Earlier today, we were discussing Massey University (New Zealand) evolutionary biologist’s attempt to jam non-Darwinian processes into Darwinism. Because, essentially, if Darwinism means what it has meant in the last 50 years (the Tree of Life), it is not true. So Darwinism must now incorporate material that Darwinists would otherwise reject, so that at least something about it can be true.
Friends write to say that we can expect many more articles like this in the near future, for example
a new Open Access article by Maureen O’Malley and Eugene Koonin:
This idea of treating tree branches as conjectural hypotheses is something that cladists enthusiastically introduced into phylogeny when Hennig’s systematics was translated linguistically and conceptually into a broader sphere of phylogenetic systematics. Cladists have tended to rely heavily on philosopher’s Karl Popper’s ideas of falsification (and corroboration), which has led to many oversimplifications of scientific practice. One major problem in this equation of hypothesis with falsifiable conjecture is that it is usually not the case that a hypothesis is abandoned or substituted when it is ‘falsified’. Much more commonly, the original hypothesis is modified to accommodate otherwise conflicting findings.

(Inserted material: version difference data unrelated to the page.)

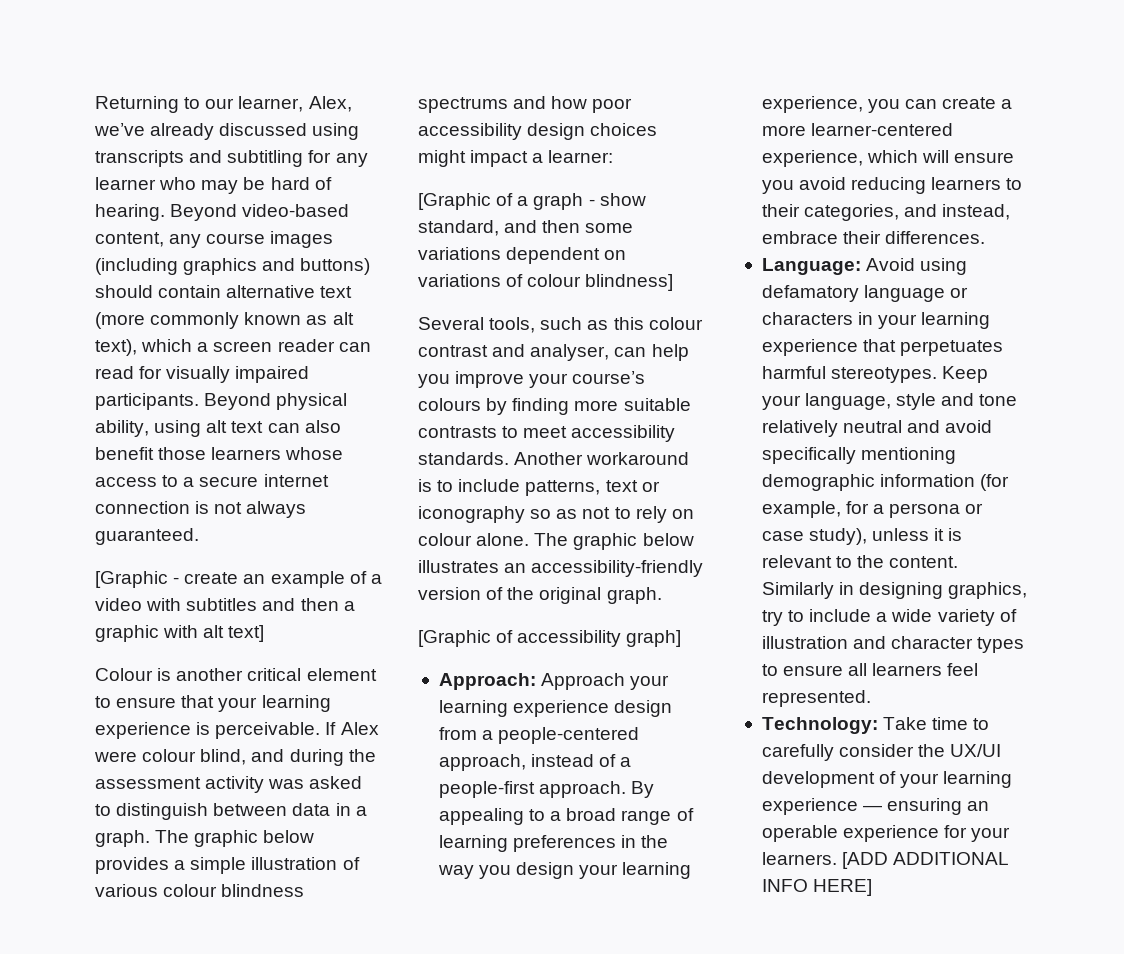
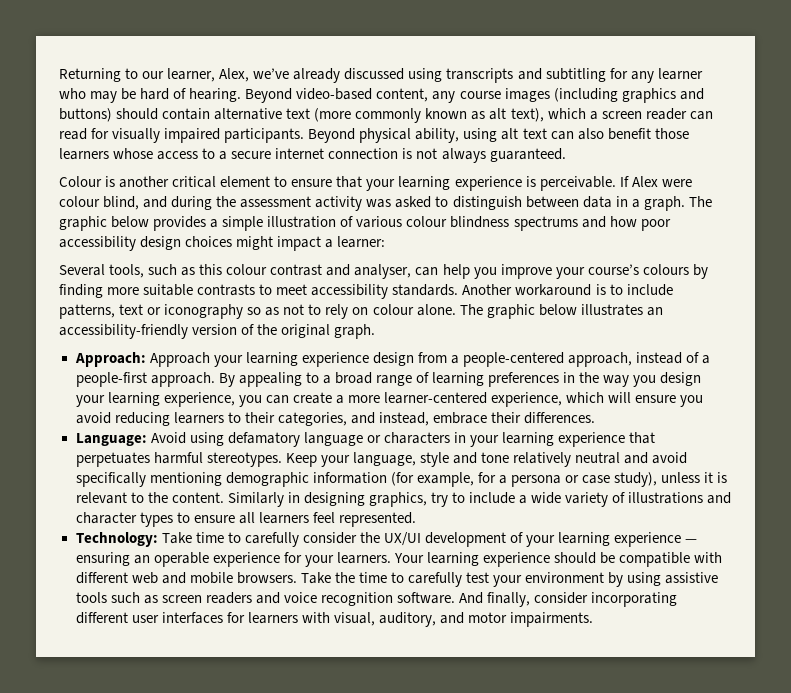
- [Graphic - create an example of a video with subtitles and then a graphic with alt text]
- [Graphic of a graph - show standard, and then some variations dependent on variations of colour blindness]
- [Graphic of accessibility graph]
- Similarly in designing graphics, try to include a wide variety of illustration and character types to ensure all learners feel represented.
+ Similarly in designing graphics, try to include a wide variety of illustrations and character types to ensure all learners feel represented.
- [ADD ADDITIONAL INFO HERE]
+ Your learning experience should be compatible with different web and mobile browsers. Take the time to carefully test your environment by using assistive tools such as screen readers and voice recognition software. And finally, consider incorporating different user interfaces for learners with visual, auditory, and motor impairments.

This is what seems to have happened to the TOL hypothesis…” (p. 15; emphasis added)
– Here: Maureen A O’Malley, Eugene V Koonin, How stands the Tree of Life a century and a half after The Origin?
Biology Direct 2011, 6:32 doi:10.1186/1745-6150-6-32In other words, if we take seriously the strong textbook claims that “such-and-such is predicted by Darwin’s hypothesis of universal common ancestry [Tree of Life],” we run the risk of concluding that the TOL is false, when the data fail to conform to the prediction. That is, we might think that the TOL is, well, just not true.
But that’s so … unDarwinian.
One bioinformatics guy puts it like this:
OK, I think the tree of life is obsolete. I have been spending a lot of time looking at horizontal gene transfer, reading about it, looking at it in genomes until my eyes water and my brain dessicates, occasionally blogging about it and soon to be publishing about it. Life is not a tree. To what extent it is not a tree it is debatable, but horizontal gene transfer is pervasive, if not rampant, in all kingdoms.
If that’s how information gets passed on, how does it originate? NOT via natural sleection acting on random mutation.
One wonders what landscape we’ll see when that Tree’s deadfall.